IF THE PALESTINIAN AUTHORITY genuinely desired international recognition as a sovereign state, Mahmoud Abbas wouldn’t have come to New York to seek membership in the UN General Assembly this week. There would have been no need to, for Palestine would have long since taken its seat in the United Nations.
Were Palestinian statehood Abbas’s real goal, after all, he could have delivered it to his people three years ago. In 2008, then-Israeli Prime Minister Ehud Olmert proposed the creation of a sovereign Palestinian state on territory equal (after land swaps) to 100 percent of the West Bank and Gaza, with free passage between the two plus a capital in the Arab section of Jerusalem.
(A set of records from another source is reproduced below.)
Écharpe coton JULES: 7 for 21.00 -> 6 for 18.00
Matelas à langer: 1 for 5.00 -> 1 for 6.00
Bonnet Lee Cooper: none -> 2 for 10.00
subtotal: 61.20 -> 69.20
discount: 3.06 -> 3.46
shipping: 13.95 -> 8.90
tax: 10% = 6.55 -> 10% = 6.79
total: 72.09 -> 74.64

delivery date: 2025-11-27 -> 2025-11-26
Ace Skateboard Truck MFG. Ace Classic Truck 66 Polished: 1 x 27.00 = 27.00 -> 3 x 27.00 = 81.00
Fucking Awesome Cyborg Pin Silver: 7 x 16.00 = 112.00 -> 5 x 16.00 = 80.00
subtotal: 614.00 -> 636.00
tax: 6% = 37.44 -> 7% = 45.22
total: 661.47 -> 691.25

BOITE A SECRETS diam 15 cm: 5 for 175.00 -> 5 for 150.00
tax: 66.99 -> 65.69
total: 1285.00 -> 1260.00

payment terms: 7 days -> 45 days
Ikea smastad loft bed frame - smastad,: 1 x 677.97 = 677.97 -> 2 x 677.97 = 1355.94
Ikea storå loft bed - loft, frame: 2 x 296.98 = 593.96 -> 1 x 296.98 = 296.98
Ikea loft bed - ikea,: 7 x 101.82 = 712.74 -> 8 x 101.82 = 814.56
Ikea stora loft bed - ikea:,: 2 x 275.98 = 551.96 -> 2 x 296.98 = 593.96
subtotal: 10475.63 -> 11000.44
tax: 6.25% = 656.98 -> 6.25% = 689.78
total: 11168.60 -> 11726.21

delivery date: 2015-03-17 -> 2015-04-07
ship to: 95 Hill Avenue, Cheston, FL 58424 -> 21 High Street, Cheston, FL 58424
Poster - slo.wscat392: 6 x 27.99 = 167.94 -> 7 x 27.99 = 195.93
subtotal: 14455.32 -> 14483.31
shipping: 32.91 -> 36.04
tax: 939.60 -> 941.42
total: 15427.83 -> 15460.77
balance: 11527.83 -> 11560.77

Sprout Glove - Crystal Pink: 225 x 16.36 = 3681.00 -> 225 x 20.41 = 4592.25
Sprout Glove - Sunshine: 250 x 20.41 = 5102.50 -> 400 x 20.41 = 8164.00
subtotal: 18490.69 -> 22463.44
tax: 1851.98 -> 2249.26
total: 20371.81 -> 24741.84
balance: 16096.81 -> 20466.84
Yet Abbas turned down the Israeli offer. And he has refused ever since even to engage in negotiations.
“It is our legitimate right to demand the full membership of the state of Palestine in the UN,” Abbas declared in Ramallah on Friday, “to put an end to a historical injustice by attaining liberty and independence, like the other peoples of the earth.”
But for the better part of a century, the Arabs of Palestine have consistently said no when presented with the chance to build a state of their own. They said no in 1937, when the British government, which then ruled Palestine, proposed to divide the land into separate Arab and Jewish states. Arab leaders said no again in 1947, choosing to go to war rather than accept the UN’s decision to partition Palestine between its Jewish and Arab populations. When Israel in 1967 offered to relinquish the land it had acquired in exchange for peace with its neighbors, the Arab world’s response, issued at a summit in Khartoum, was not one no, but three: “No peace with Israel, no negotiations with Israel, no recognition of Israel.”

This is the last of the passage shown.